Your reply should be one number, which is how many lines in the listing below contain "Merino".
(THE DATA Opens)
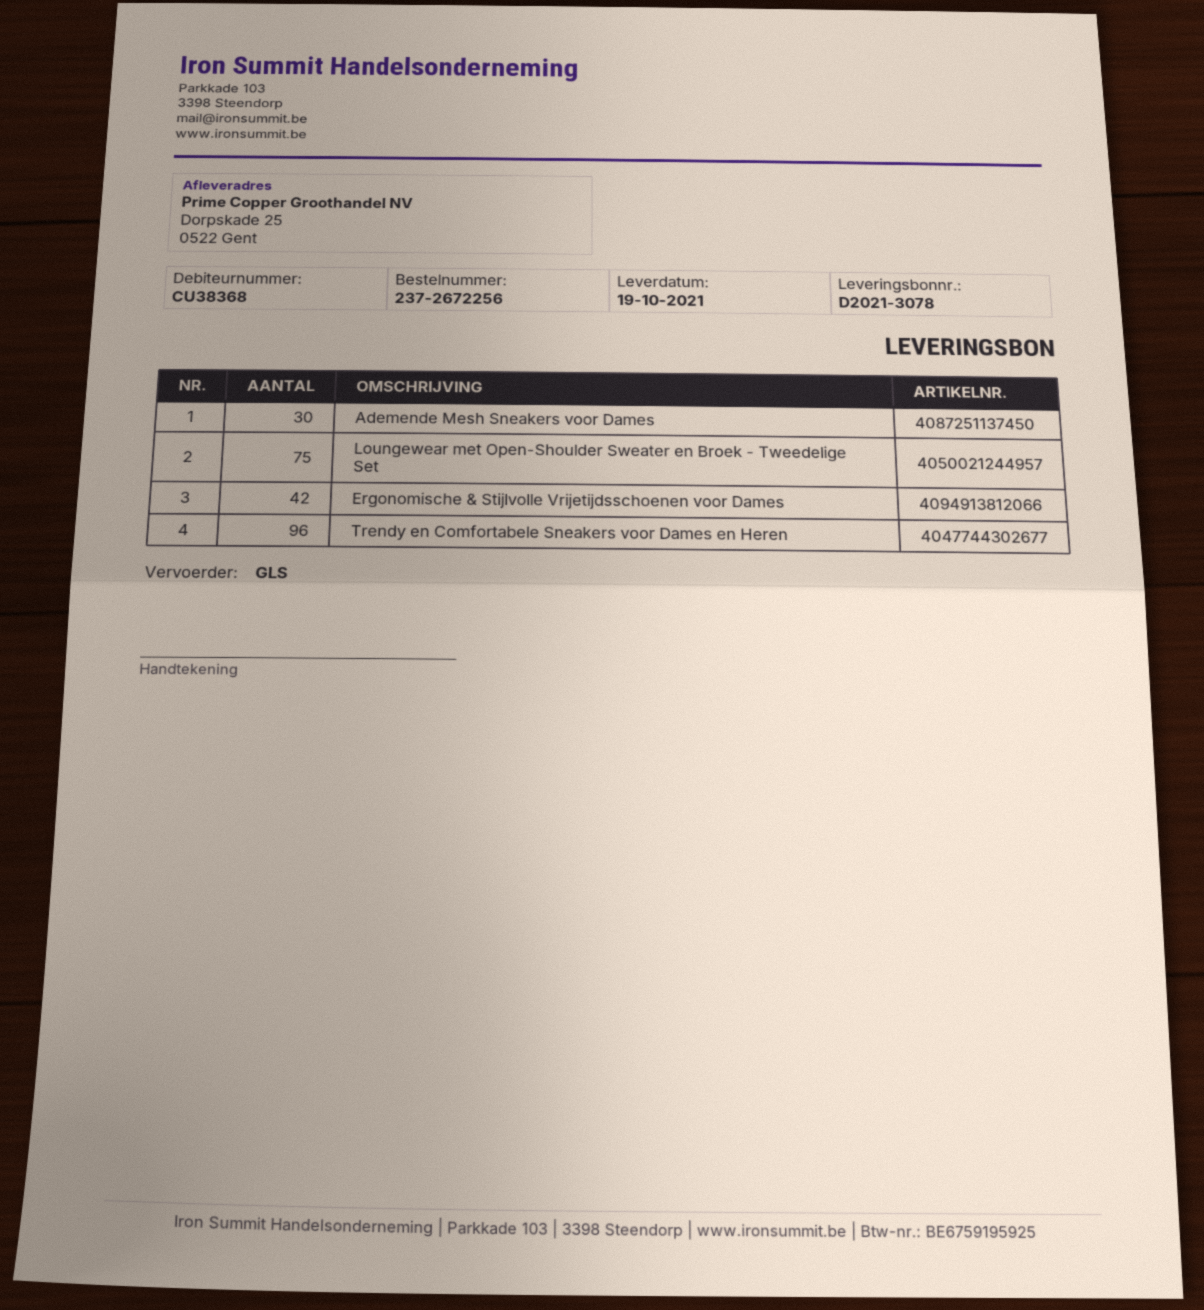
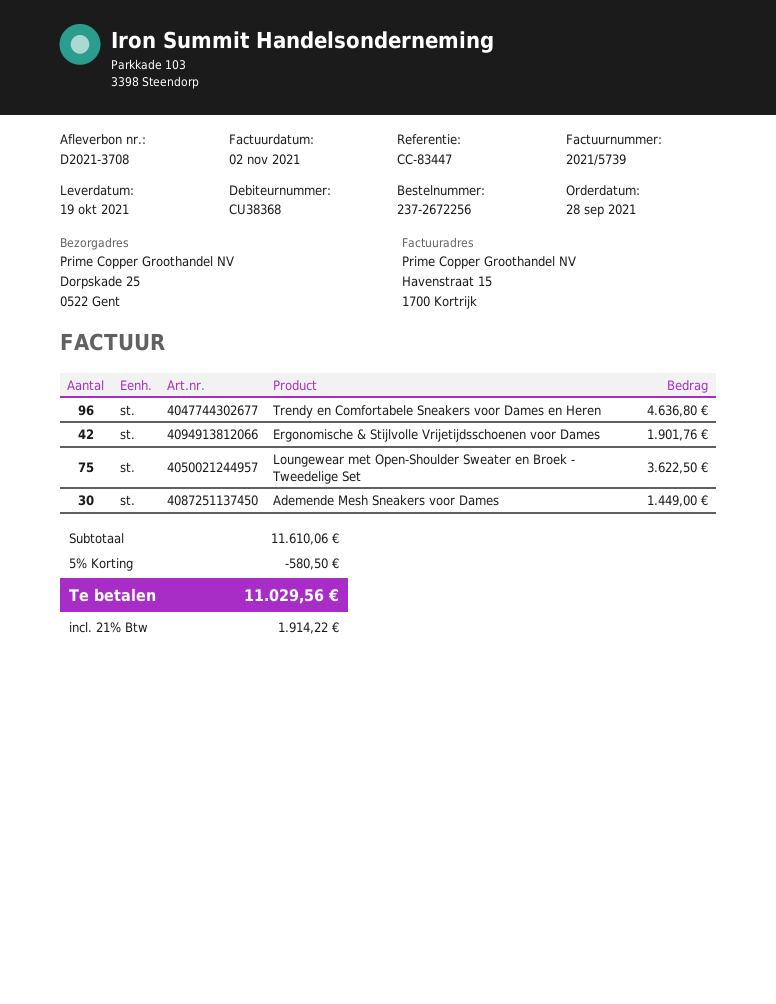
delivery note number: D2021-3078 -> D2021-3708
(THE DATA Closes)
(THE DATA Opens)
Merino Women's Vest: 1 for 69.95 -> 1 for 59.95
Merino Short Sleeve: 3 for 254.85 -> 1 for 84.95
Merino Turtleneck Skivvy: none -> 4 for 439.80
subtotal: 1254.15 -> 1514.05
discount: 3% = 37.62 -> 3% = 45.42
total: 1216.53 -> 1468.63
(THE DATA Closes)
SOLUTION TO THE PROBLEM
3